*TASK ITEM*.
Each image should be skipped while the records are restated word for word.

*SOURCE DATA*.

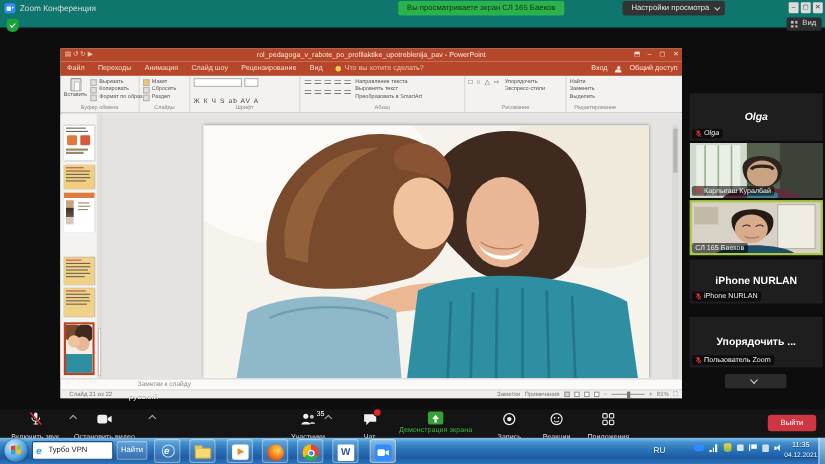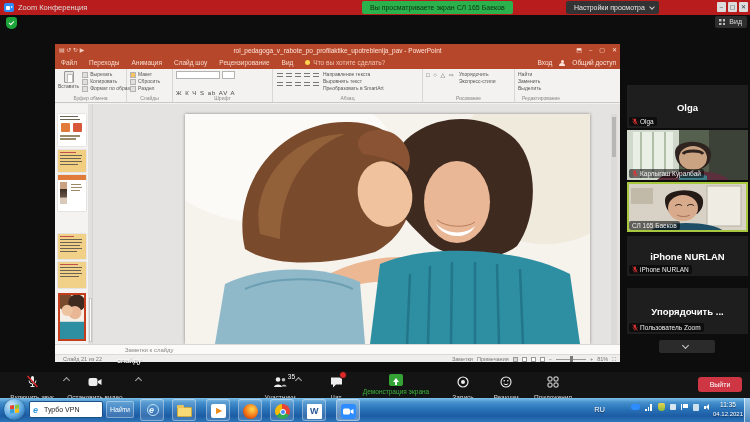"Zoom Конференция" .ztitle { background: #b91c1c -> #0f766e; height: 15px -> 25px }
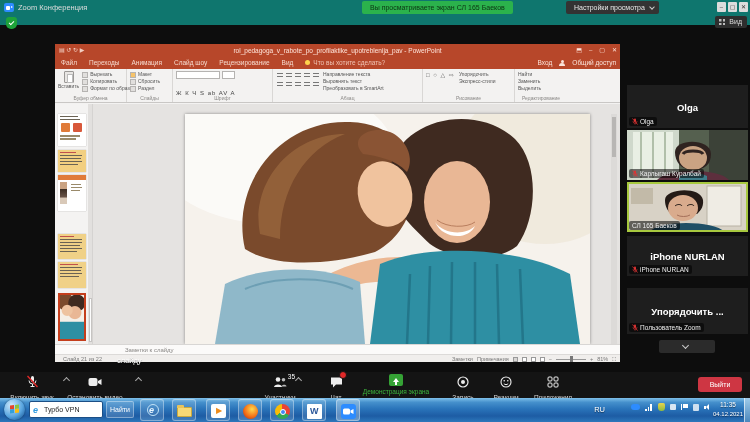"Olga" div.abs { font-style: none -> italic }
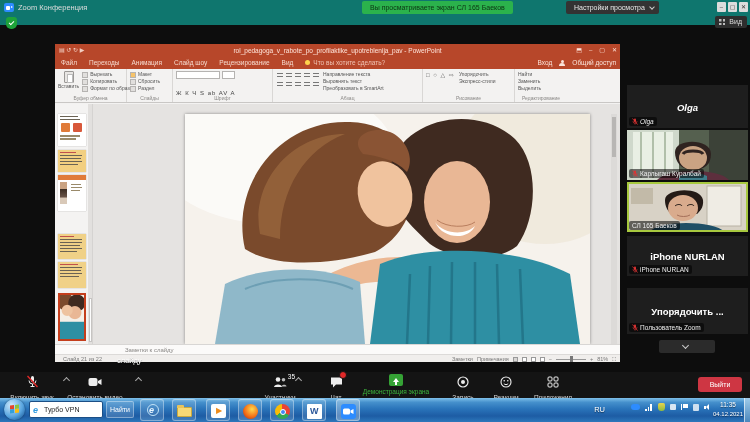"слайду" span.lang { text: слайду -> русский }
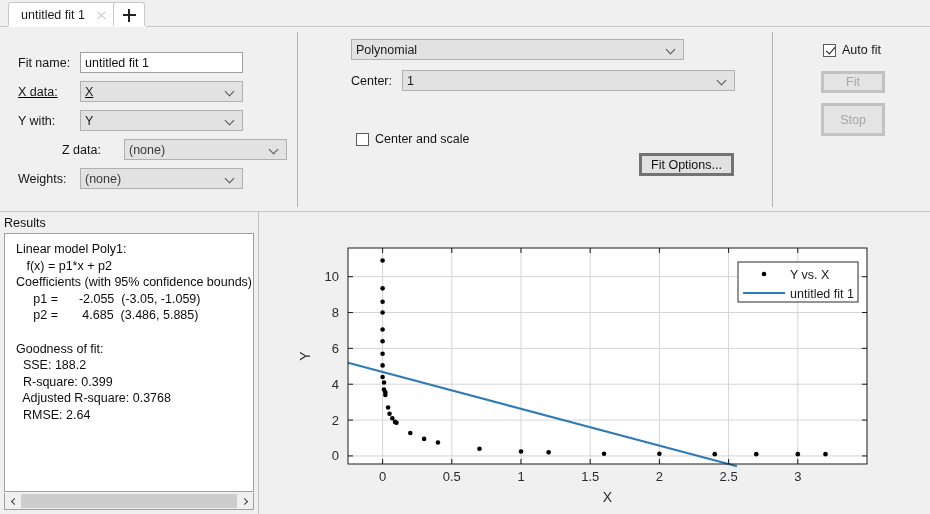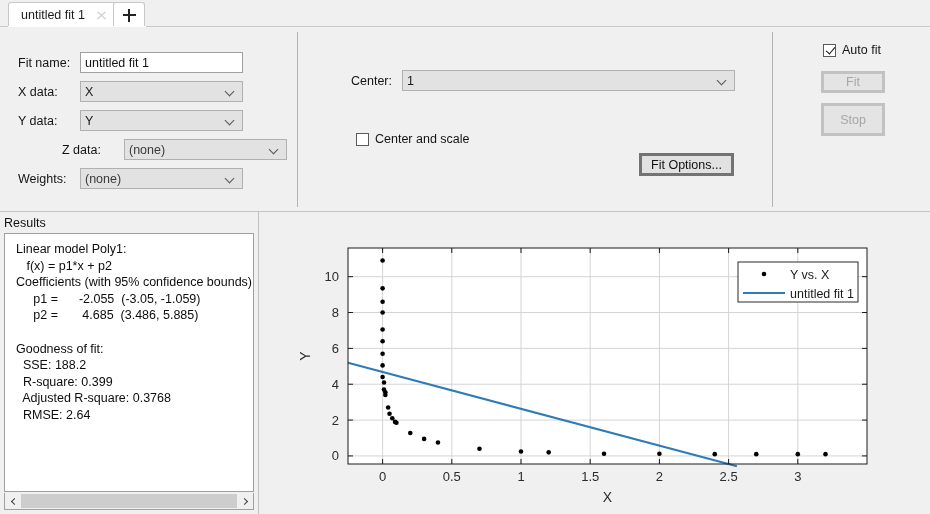"Polynomial" div.frow { html: none -> <div> <span> <span>Polynomial</span> <span></span> </span> </div> }
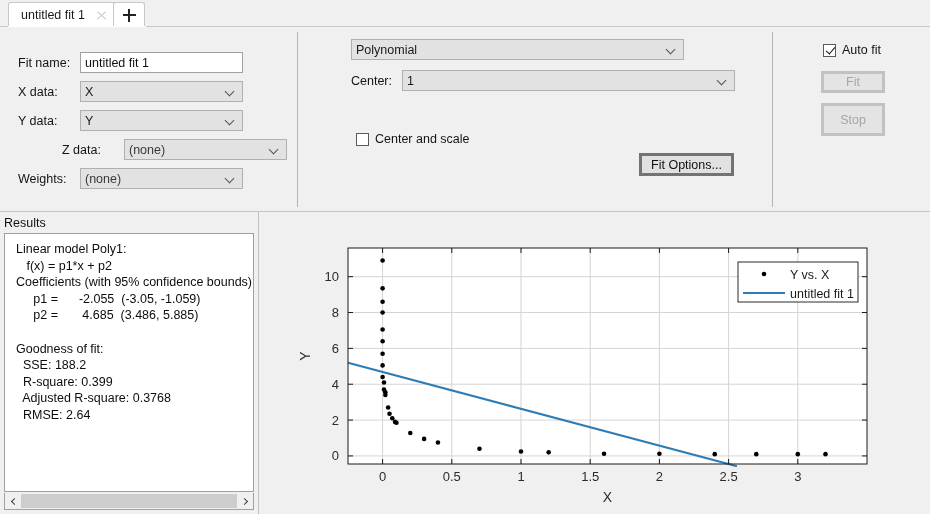"X data:" div.frow { text-decoration: none -> underline }
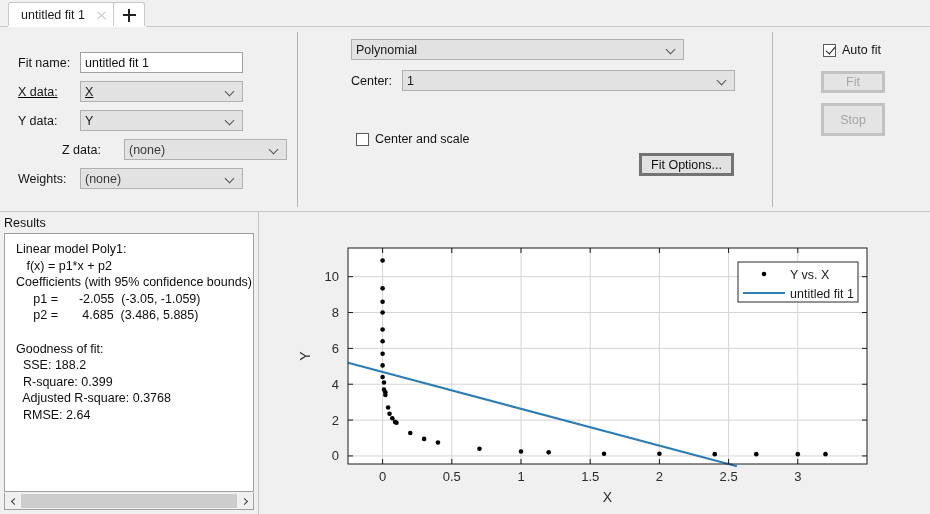"Y data:" span.flabel { text: data -> with }
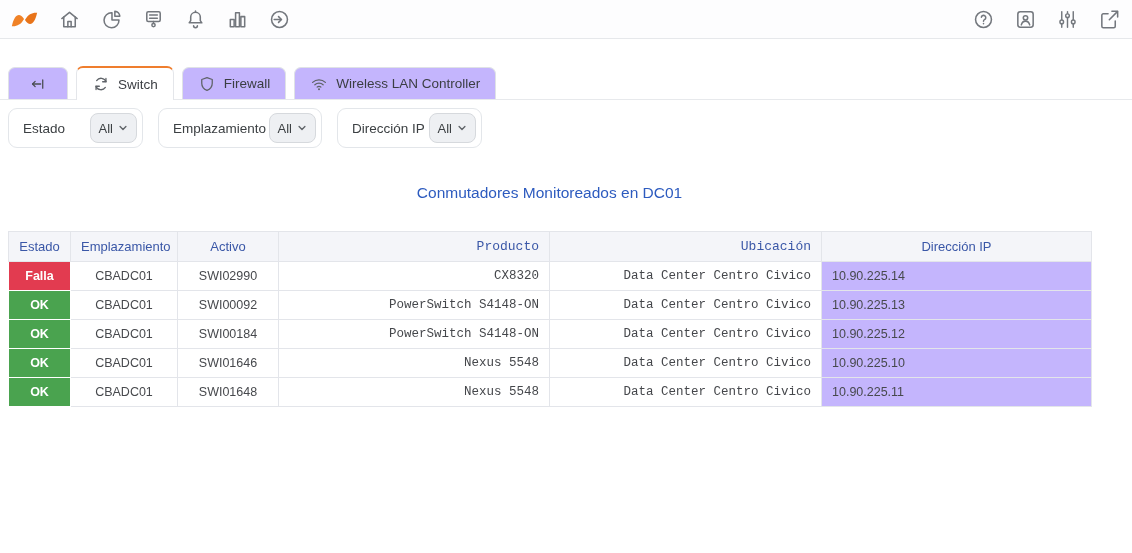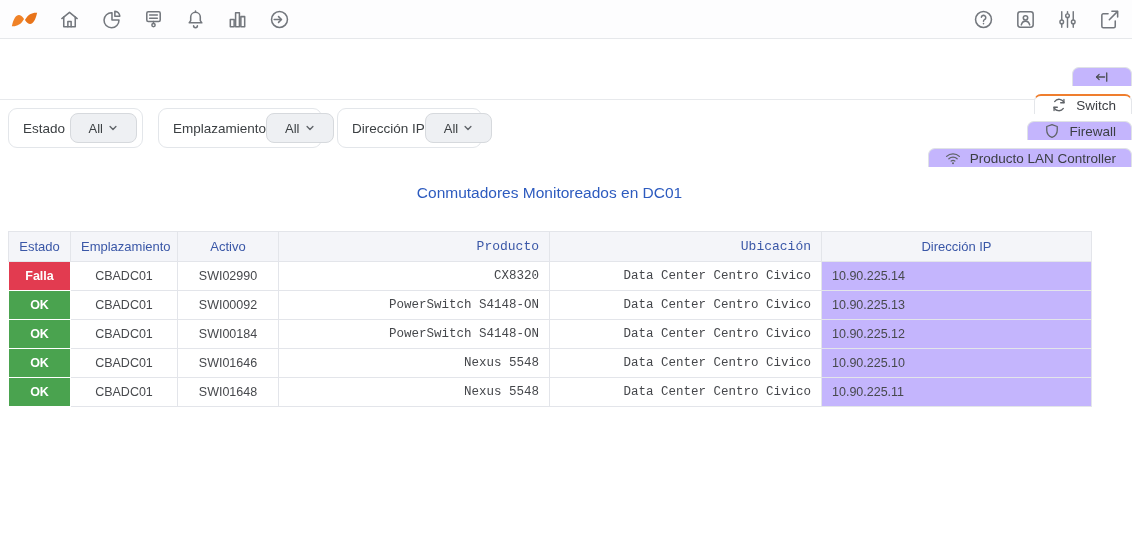"Switch" .tabbar { flex-direction: column -> none }
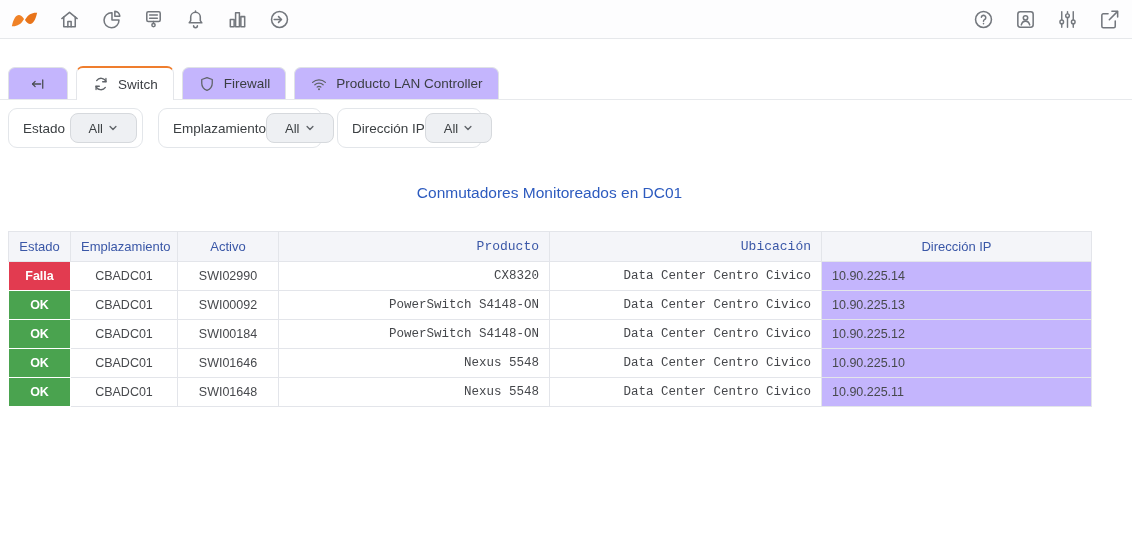"Producto LAN Controller" span { text: Producto -> Wireless }
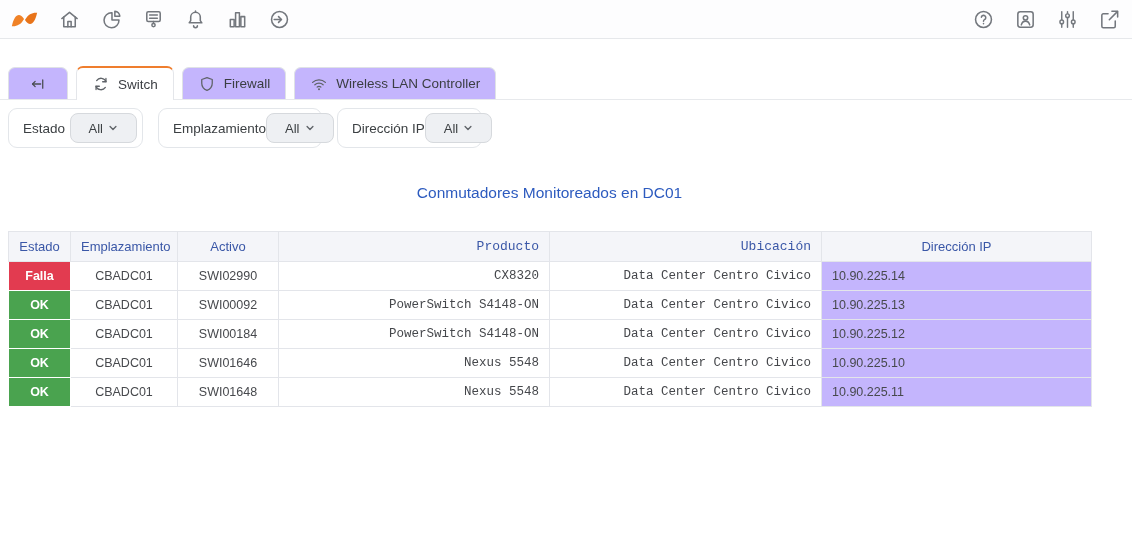"All" .all-btn { padding: 0 18px -> 0 8px }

*ANSWER SPACE*.
"Zoom Конференция" .ztitle { background: #b91c1c -> #0f766e; height: 15px -> 25px }
"Olga" div.abs { font-style: none -> italic }
"слайду" span.lang { text: слайду -> русский }
"Polynomial" div.frow { html: none -> <div> <span> <span>Polynomial</span> <span></span> </span> </div> }
"X data:" div.frow { text-decoration: none -> underline }
"Y data:" span.flabel { text: data -> with }
"Switch" .tabbar { flex-direction: column -> none }
"Producto LAN Controller" span { text: Producto -> Wireless }
"All" .all-btn { padding: 0 18px -> 0 8px }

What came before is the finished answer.